- [Revision tracking records]
§

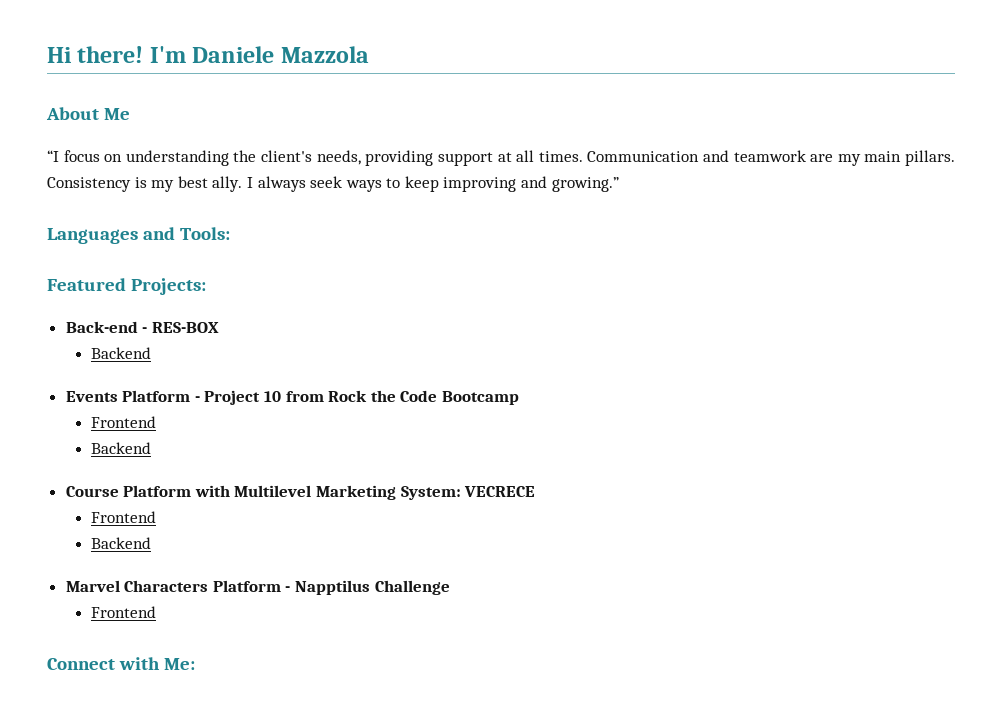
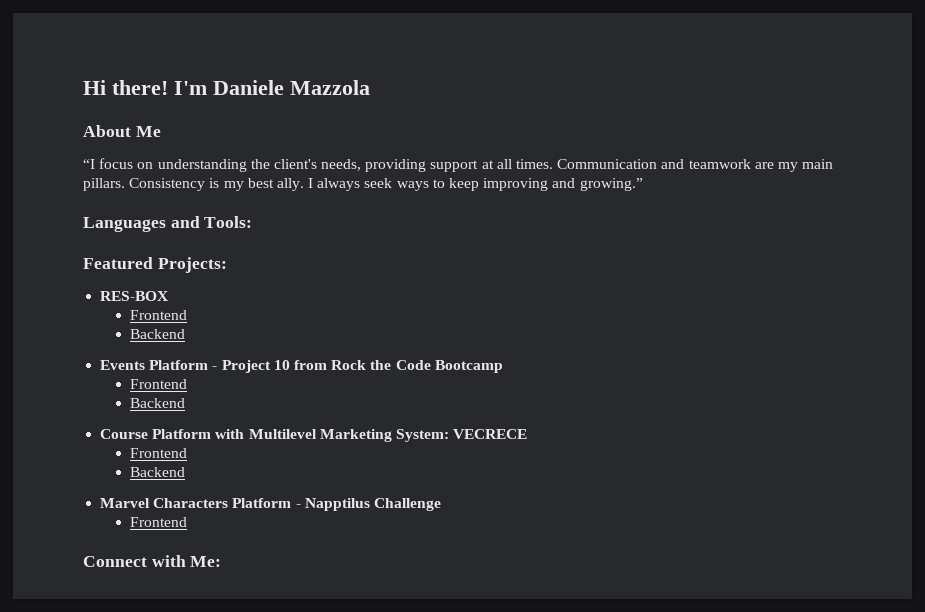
- Back-end - RES-BOX
+ RES-BOX
+ Frontend

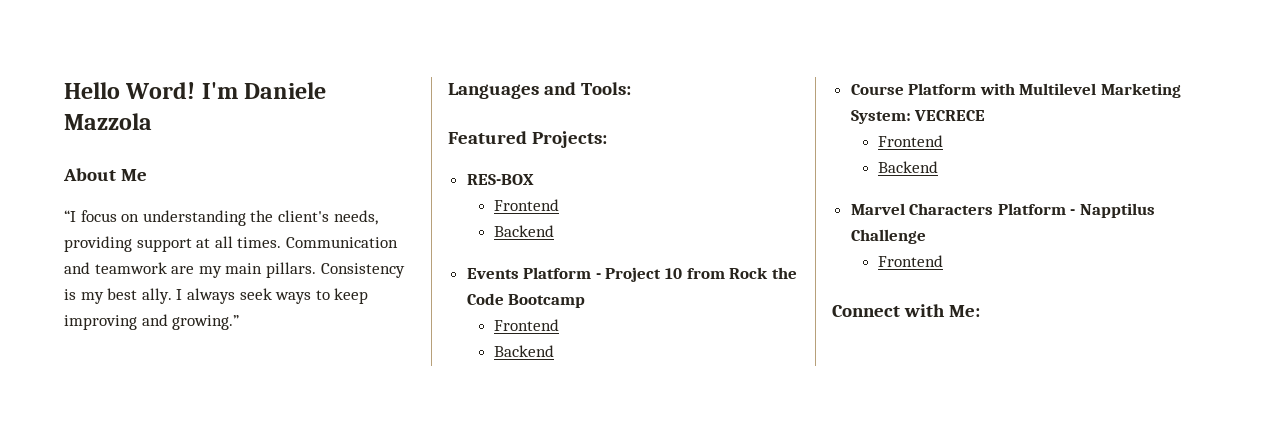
- Hi there!
+ Hello Word!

§

- [Prompt]
For this exercise, print all of the entries exactly as they appear, but without pictures.

- [Result of this task]
- Back-end - RES-BOX
+ RES-BOX
+ Frontend

- Hi there!
+ Hello Word!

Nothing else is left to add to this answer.